Change listing data:
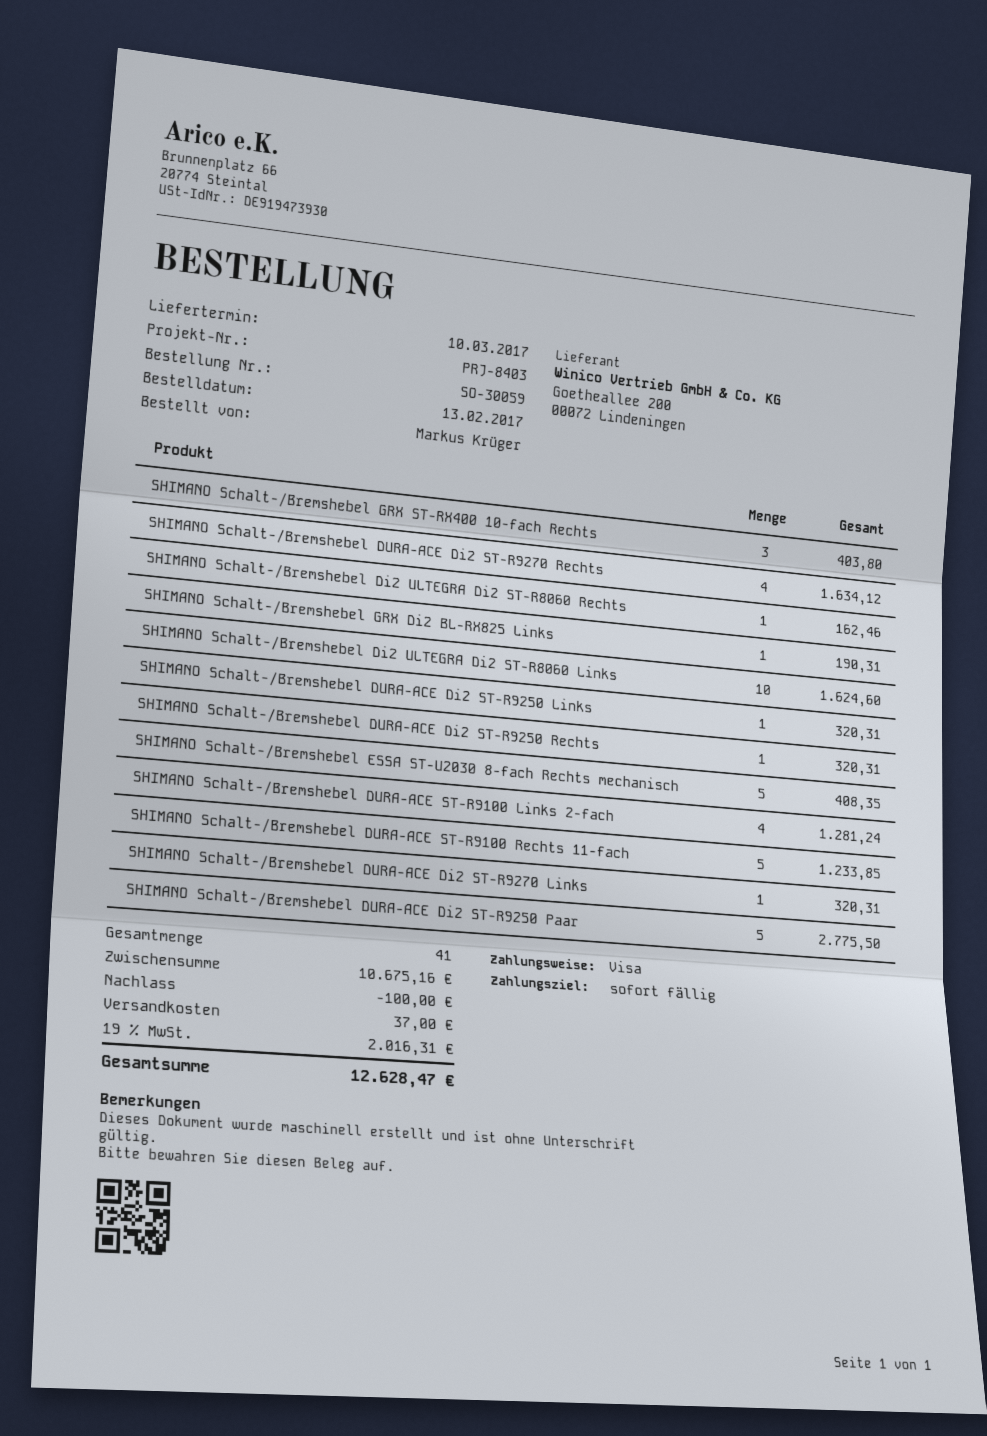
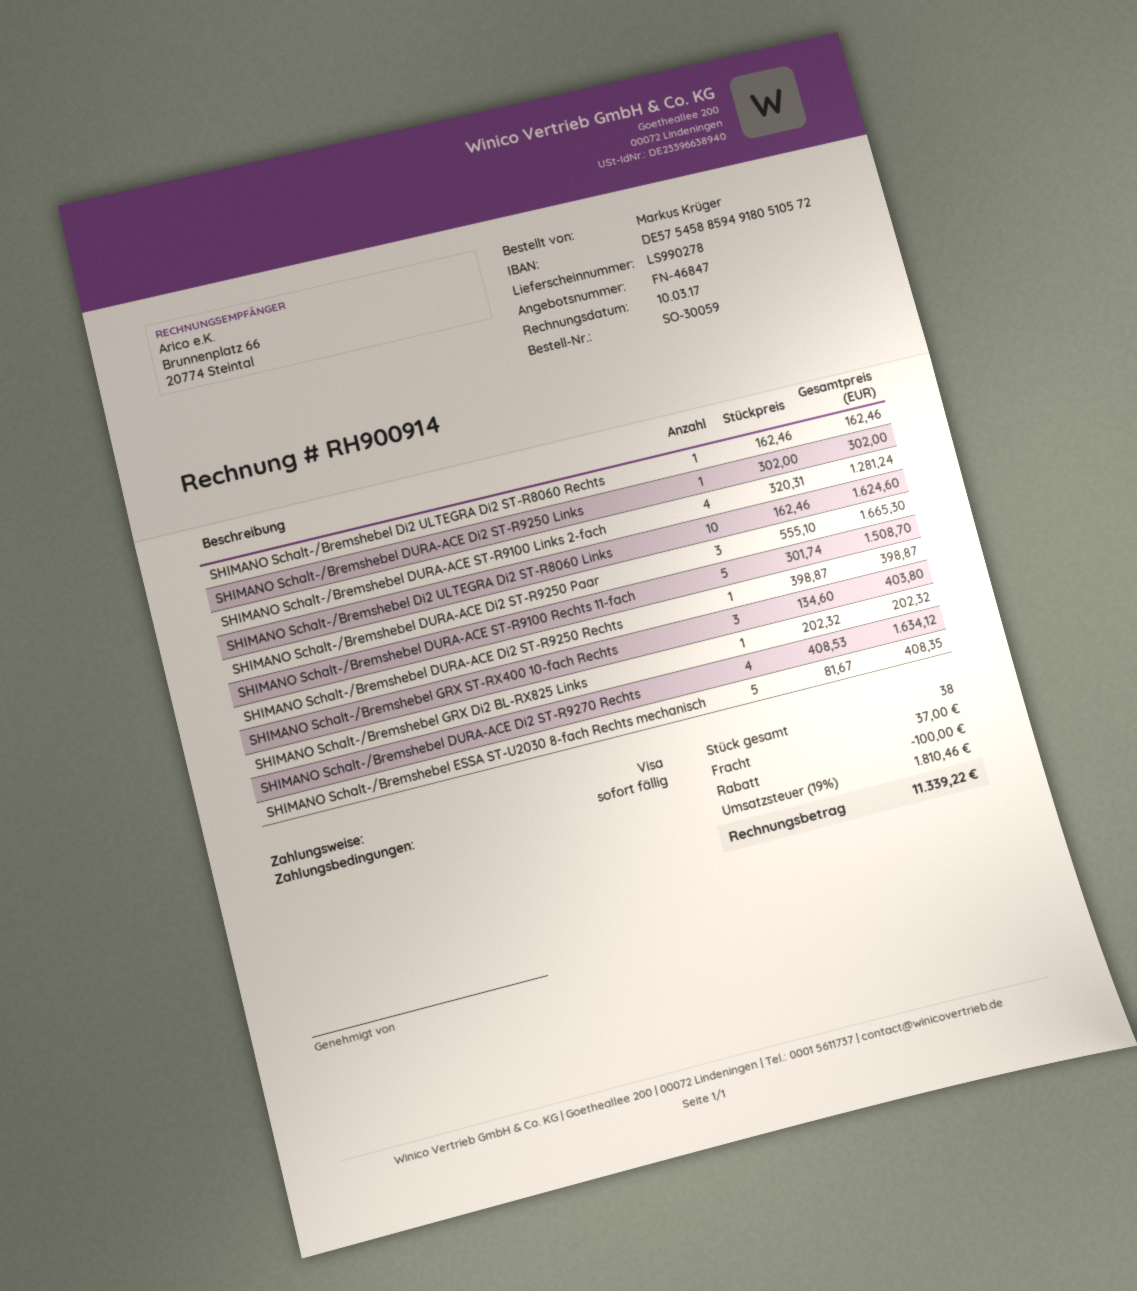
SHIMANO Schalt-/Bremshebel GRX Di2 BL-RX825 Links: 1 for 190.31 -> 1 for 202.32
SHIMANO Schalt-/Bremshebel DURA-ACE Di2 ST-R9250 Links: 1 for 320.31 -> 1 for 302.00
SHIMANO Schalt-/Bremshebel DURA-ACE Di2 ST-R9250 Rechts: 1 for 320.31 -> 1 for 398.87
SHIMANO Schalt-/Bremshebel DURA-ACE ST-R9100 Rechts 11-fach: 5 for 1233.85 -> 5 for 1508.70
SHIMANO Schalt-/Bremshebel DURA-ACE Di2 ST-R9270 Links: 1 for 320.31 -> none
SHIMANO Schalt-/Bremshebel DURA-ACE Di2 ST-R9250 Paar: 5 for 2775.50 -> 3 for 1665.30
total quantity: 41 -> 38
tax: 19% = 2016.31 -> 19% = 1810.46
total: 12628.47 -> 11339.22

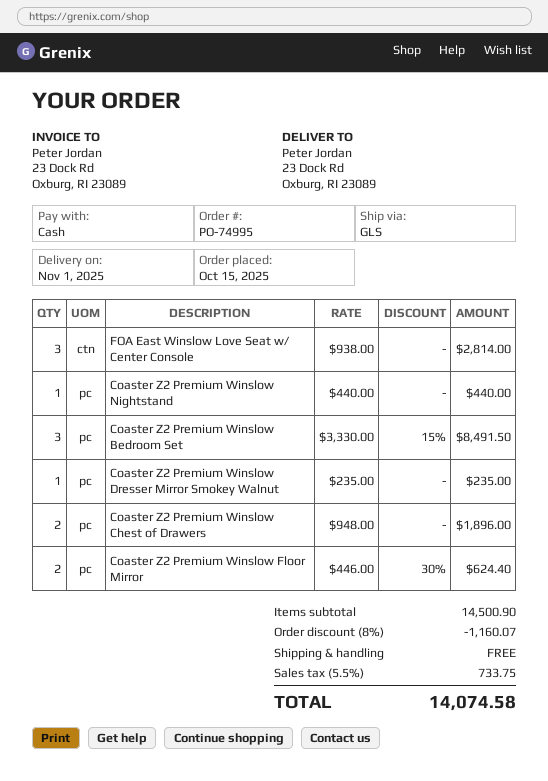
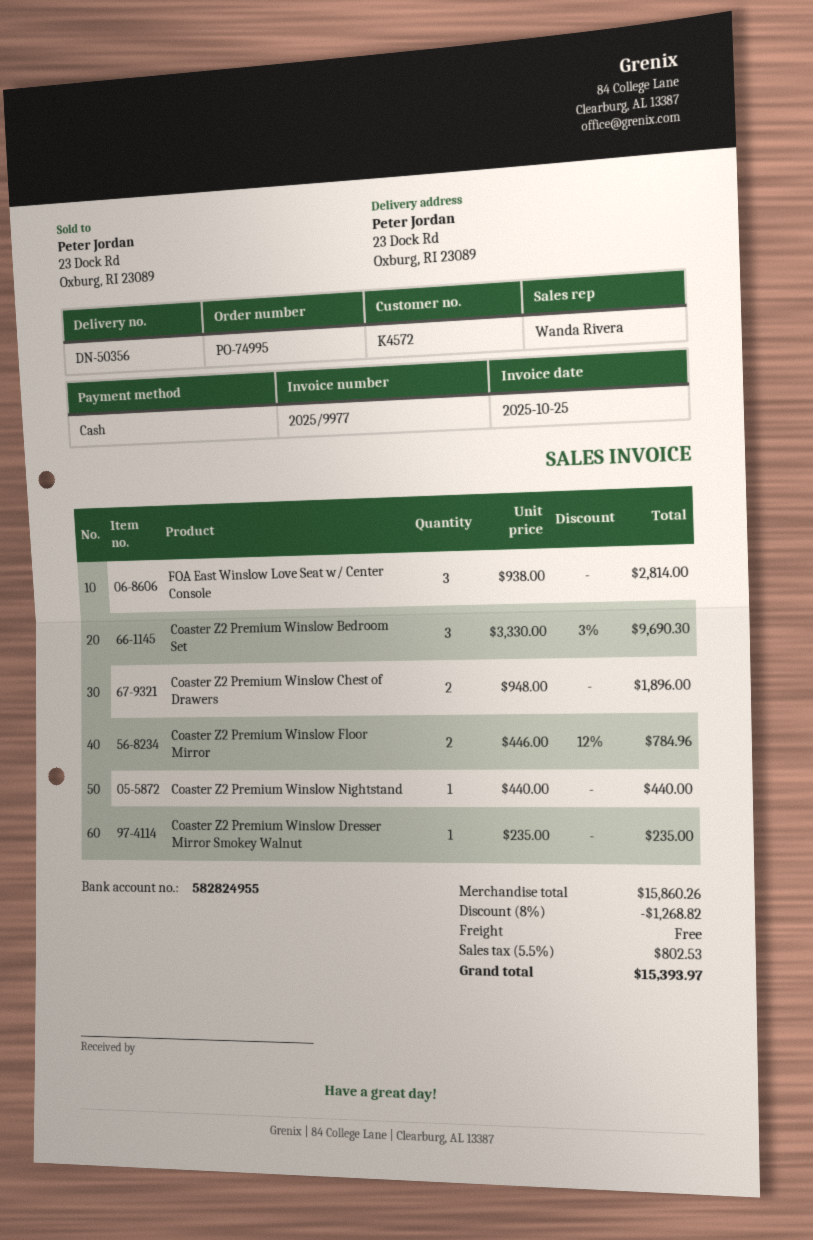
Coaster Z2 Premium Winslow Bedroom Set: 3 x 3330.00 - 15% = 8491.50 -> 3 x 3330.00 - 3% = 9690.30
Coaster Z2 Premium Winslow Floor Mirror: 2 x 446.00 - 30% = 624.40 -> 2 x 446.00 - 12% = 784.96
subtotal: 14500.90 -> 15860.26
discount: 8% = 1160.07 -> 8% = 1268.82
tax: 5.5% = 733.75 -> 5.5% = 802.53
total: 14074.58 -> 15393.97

# EXERCISE
Which lines hold the word "Coaster"? Return all of them from the records above.

# FINAL ANSWER
Coaster Z2 Premium Winslow Bedroom Set: 3 x 3330.00 - 15% = 8491.50 -> 3 x 3330.00 - 3% = 9690.30
Coaster Z2 Premium Winslow Floor Mirror: 2 x 446.00 - 30% = 624.40 -> 2 x 446.00 - 12% = 784.96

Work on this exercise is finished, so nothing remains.